Just as the development of highly active antiretroviral therapy spurred advocacy and finally action to extend treatment to people living with HIV in developing countries, the development of new direct acting antivirals that can cure the vast majority of patients with chronic hepatitis C infection has evoked a call to extend prevention and curative therapy to the millions living with the virus worldwide.  As with HIV, most of these individuals do not know they are infected and live in low- or middle-income countries.

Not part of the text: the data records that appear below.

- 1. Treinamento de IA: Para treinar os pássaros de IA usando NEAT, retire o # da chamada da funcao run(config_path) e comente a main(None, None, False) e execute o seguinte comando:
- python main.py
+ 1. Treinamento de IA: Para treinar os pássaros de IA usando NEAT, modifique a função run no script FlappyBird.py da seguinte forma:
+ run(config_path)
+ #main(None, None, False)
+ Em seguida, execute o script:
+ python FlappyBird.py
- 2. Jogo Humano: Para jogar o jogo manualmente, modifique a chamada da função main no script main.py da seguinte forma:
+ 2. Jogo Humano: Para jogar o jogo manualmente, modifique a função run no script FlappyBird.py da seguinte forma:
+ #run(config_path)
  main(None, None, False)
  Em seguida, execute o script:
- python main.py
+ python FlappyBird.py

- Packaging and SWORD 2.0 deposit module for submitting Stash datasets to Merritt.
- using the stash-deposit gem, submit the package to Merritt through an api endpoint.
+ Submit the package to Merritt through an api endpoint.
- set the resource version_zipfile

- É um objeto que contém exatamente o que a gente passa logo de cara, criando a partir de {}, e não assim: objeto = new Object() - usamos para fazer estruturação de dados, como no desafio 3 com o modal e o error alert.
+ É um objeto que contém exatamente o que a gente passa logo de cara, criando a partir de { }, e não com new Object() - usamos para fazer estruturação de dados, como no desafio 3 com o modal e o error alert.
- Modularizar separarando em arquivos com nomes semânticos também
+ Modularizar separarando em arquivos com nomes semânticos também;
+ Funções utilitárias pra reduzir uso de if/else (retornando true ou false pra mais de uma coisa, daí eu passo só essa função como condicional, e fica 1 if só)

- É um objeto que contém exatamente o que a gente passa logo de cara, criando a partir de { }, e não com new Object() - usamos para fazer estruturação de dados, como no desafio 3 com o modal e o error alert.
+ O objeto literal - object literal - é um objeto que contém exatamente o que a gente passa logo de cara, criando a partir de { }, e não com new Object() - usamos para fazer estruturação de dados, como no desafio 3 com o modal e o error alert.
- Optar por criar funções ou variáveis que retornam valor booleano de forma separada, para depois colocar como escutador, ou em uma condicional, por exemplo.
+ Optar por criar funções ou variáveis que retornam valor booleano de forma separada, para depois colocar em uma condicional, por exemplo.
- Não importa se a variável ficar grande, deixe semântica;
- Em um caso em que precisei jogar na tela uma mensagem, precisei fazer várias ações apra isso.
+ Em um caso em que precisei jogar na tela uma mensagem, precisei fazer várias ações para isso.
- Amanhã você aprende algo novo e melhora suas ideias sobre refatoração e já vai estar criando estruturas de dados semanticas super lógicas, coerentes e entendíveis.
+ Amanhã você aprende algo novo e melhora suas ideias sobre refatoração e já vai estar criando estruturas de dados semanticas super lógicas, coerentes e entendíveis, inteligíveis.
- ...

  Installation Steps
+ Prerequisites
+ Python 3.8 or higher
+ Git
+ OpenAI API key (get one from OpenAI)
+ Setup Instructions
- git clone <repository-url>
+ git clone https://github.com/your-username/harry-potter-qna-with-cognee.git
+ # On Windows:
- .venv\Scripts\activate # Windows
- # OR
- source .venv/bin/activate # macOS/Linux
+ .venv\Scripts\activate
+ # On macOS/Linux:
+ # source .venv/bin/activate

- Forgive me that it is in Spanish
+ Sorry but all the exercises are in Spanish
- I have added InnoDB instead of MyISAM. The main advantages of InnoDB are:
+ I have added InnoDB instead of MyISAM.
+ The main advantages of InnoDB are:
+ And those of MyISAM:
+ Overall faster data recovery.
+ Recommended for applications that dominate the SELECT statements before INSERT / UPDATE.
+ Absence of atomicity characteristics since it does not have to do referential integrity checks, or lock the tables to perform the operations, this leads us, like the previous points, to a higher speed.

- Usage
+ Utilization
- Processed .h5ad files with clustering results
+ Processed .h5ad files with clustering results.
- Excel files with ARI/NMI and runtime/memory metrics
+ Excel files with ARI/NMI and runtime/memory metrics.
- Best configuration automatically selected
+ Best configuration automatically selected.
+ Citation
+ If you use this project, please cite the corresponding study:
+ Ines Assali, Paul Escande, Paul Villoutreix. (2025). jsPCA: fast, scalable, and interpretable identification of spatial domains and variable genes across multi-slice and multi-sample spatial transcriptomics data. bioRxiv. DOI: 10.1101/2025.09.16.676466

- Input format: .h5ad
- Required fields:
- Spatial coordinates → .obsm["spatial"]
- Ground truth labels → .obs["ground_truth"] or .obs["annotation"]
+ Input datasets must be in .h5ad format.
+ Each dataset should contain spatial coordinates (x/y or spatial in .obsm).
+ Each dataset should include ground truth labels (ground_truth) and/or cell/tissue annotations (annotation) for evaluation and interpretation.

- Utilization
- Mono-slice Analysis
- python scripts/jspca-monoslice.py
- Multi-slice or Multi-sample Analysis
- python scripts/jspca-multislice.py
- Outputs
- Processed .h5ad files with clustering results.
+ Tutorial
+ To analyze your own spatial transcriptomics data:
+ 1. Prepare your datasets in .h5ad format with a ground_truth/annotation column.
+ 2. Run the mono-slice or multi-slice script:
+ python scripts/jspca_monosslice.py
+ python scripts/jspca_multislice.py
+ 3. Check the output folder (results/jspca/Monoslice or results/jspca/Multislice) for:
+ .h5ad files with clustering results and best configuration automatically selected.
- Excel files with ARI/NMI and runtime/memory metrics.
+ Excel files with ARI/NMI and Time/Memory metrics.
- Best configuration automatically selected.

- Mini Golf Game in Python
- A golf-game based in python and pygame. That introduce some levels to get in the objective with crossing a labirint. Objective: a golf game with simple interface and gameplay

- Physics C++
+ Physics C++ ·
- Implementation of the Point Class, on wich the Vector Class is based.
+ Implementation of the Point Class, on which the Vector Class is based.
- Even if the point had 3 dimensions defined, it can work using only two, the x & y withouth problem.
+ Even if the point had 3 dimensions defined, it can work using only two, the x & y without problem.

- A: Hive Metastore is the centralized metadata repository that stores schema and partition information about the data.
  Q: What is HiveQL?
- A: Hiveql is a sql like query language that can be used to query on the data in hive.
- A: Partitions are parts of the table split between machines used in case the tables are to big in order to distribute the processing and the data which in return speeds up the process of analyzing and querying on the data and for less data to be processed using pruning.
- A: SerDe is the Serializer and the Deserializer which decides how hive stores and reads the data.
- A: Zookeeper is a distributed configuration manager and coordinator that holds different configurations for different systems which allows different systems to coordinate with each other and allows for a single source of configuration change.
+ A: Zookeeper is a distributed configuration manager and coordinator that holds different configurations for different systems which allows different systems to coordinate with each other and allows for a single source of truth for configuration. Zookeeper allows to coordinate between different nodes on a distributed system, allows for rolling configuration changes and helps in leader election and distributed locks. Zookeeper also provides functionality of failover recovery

“We have powerful tools in hand and it is time to talk about the elimination of hepatitis B and C as public health problems,” said Gottfried Hirnschall of the World Health Organization at a session here Tuesday. WHO is developing a hepatitis elimination strategy to be released later this year at the World Health Assembly with targets to reduce rates of hepatitis caused deaths and new infections, Hirnshall said.

China, Pakistan, Nigeria, Egypt and India account for an estimated half of the up to 180 million hepatitis C infections worldwide, a global landscape of the the virus presented by Dr. Imad Waked of the National Liver Institute in Cairo showed. Across the world three to four million new infections occur annually. 

While injection drug use drives the hepatitis C epidemic in the U.S., in most countries unsafe injections in healthcare contexts fuel the spread of the virus, which can survive 72 hours on surfaces and as long as 8 weeks in syringes and swabs. Clean needles alone don’t address the risks because of the contamination of drug preparation equipment. Tragically, decades-long treatment campaigns for schistosomiasis in Egypt and vaccine campaigns in urban Cameroon generated high burdens of hepatitis C in these countries.

Egypt, where 35,000 people die from HCV related complications each year, has negotiated the best prices  for treatment currently available in the world — about $1,000 for a course of treatment— and has embarked on a major campaign to treat its population, but the new treatments remain unavailable across the rest of the continent.

About 70 percent of people infected with HCV develop chronic disease. In the context of HIV, especially in high HIV burden countries like Nigeria, rates of chronic infection are higher, as are, viral loads. Rates of post-treatment reinfection among people with HIV are as much as 20 times higher than among those without HIV infection.

If affordably accessed, the new treatments could change all of that.

Direct acting antivirals, Waked noted, hold the promise of having Hepatitis C be “the first chronic viral infection to be eliminated with treatment.”